ÇOCUKLUK DÖNEMİ ÖNEMLİ
BEYZA BALTA: ‘’Genellikle birden fazla psikolojik ve toplumsal dinamiğin birleşiminden doğar. Bazen otorite ve duygularına sağlıklı şekilde düşünme isteği, birlik, saygısı, kontrol ve güç ihtiyacı şiddet davranışlarını tetikleyebilir. Erkeklik algısının güçle pekiştirildiği toplumlarda erkekler duygularını ifade etmek yerine şiddeti bir kontrol mekanizması olarak kullanabilirler. Ayrıca çocuk döneminde zorlu, fiziksel ya da psikolojik şiddete maruz kalanlar veya çevrede şiddet davranışlarını gözlemleyenler, ileriki zamanlarda şiddeti normal bir çözüm yolu olarak görebilir.’’
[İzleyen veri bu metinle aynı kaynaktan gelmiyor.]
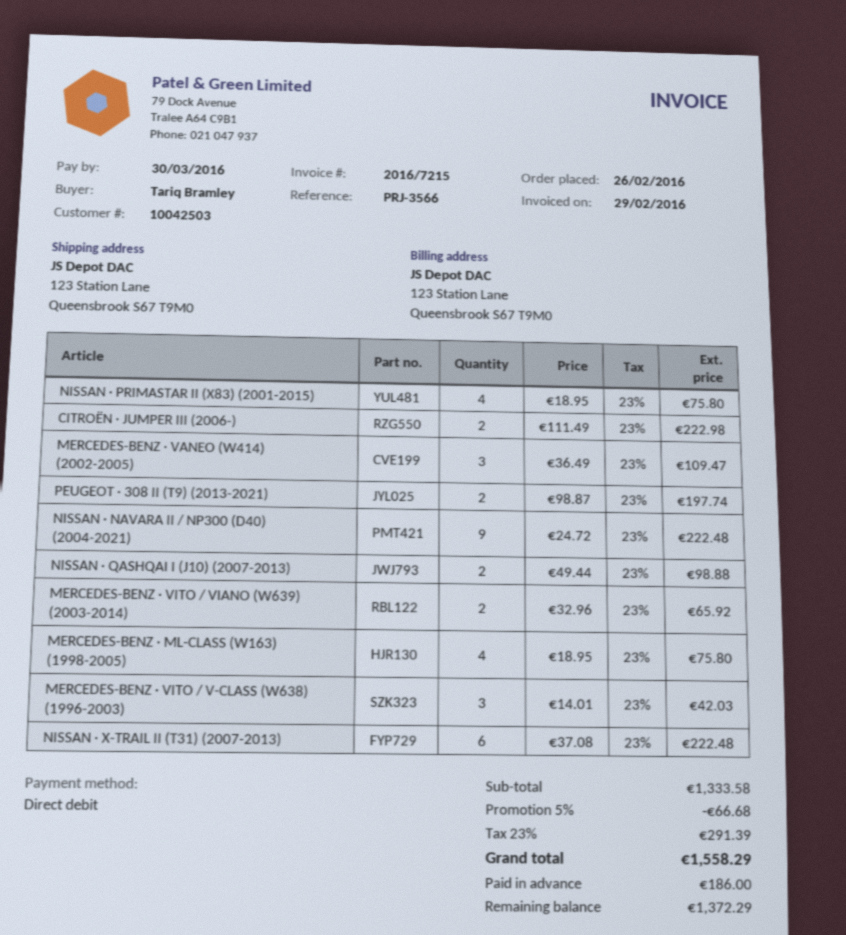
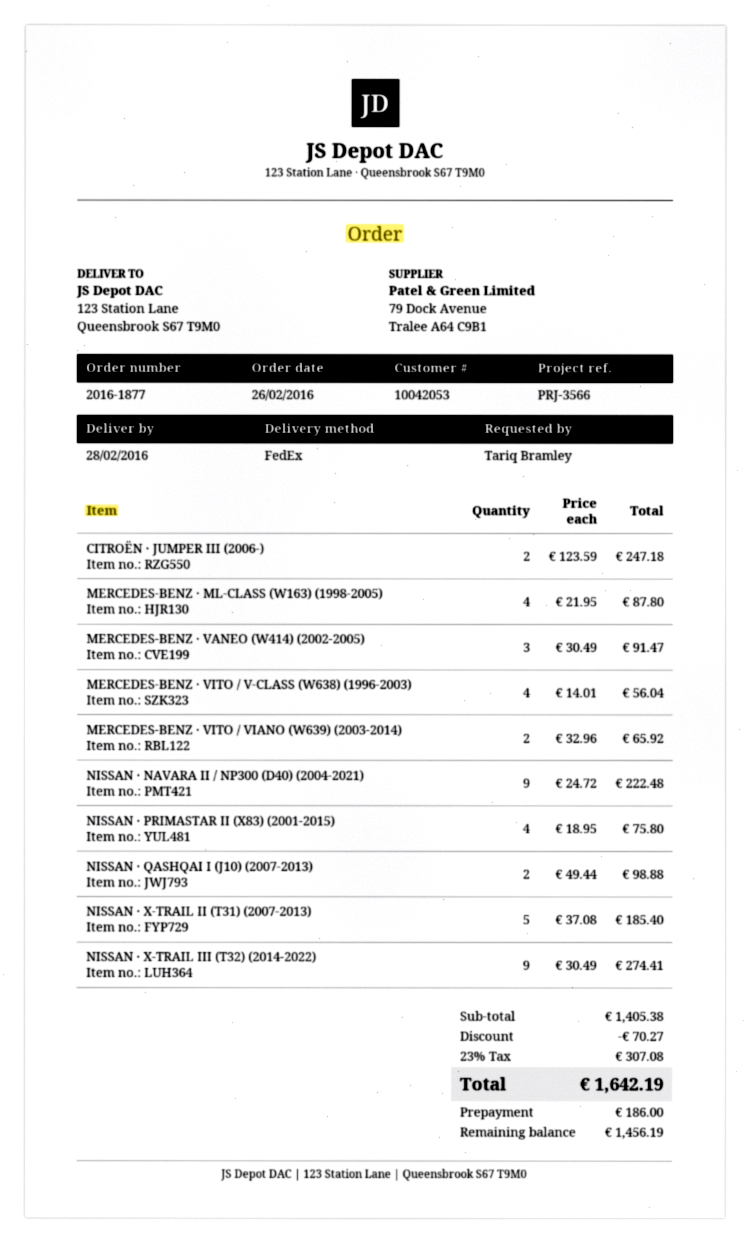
customer number: 10042503 -> 10042053
CITROËN · JUMPER III (2006-): 2 x 111.49 = 222.98 -> 2 x 123.59 = 247.18
MERCEDES-BENZ · VANEO (W414) (2002-2005): 3 x 36.49 = 109.47 -> 3 x 30.49 = 91.47
PEUGEOT · 308 II (T9) (2013-2021): 2 x 98.87 = 197.74 -> none
MERCEDES-BENZ · ML-CLASS (W163) (1998-2005): 4 x 18.95 = 75.80 -> 4 x 21.95 = 87.80
MERCEDES-BENZ · VITO / V-CLASS (W638) (1996-2003): 3 x 14.01 = 42.03 -> 4 x 14.01 = 56.04
NISSAN · X-TRAIL II (T31) (2007-2013): 6 x 37.08 = 222.48 -> 5 x 37.08 = 185.40
NISSAN · X-TRAIL III (T32) (2014-2022): none -> 9 x 30.49 = 274.41
subtotal: 1333.58 -> 1405.38
discount: 66.68 -> 70.27
tax: 23% = 291.39 -> 23% = 307.08
total: 1558.29 -> 1642.19
balance: 1372.29 -> 1456.19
TAKA: Bu tür olaylar kadınlar üzerinde ne tür psikolojik etkiler bırakıyor? Özellikle Trabzon’daki kadınlar için bu cinayetlerin yarattığı toplumsal travmadan bahsedebilir misiniz?
GÜVENSİZ ŞEHİR
BEYZA BALTA: ‘’Bu olaylar yoğun kaygı, sürekli tetikte olma, güvende hissetmeme ve güvensizlik duygusunu artırıyor. Sürekli tehdit algısı da uzun vadede kaygı bozukluklarına zemin hazırlayabilir. Çünkü kişi kendini hiçbir yerde güvende hissetmediğinde beyin sürekli tetikte kalır. Bu da zamanla travma sonrası stres belirtileri veya sosyal ortamlardan izolasyon gibi sonuçlara dönüşebilir. Özellikle Trabzon’daki kadınlarda bu cinayetler “güvensiz şehir” algısını besleyerek ortak bir korku ve güvensizlik duygusu yaratıyor. Böylece bireysel acının ötesinde toplumsal bir travmaya dönüşüyor.’’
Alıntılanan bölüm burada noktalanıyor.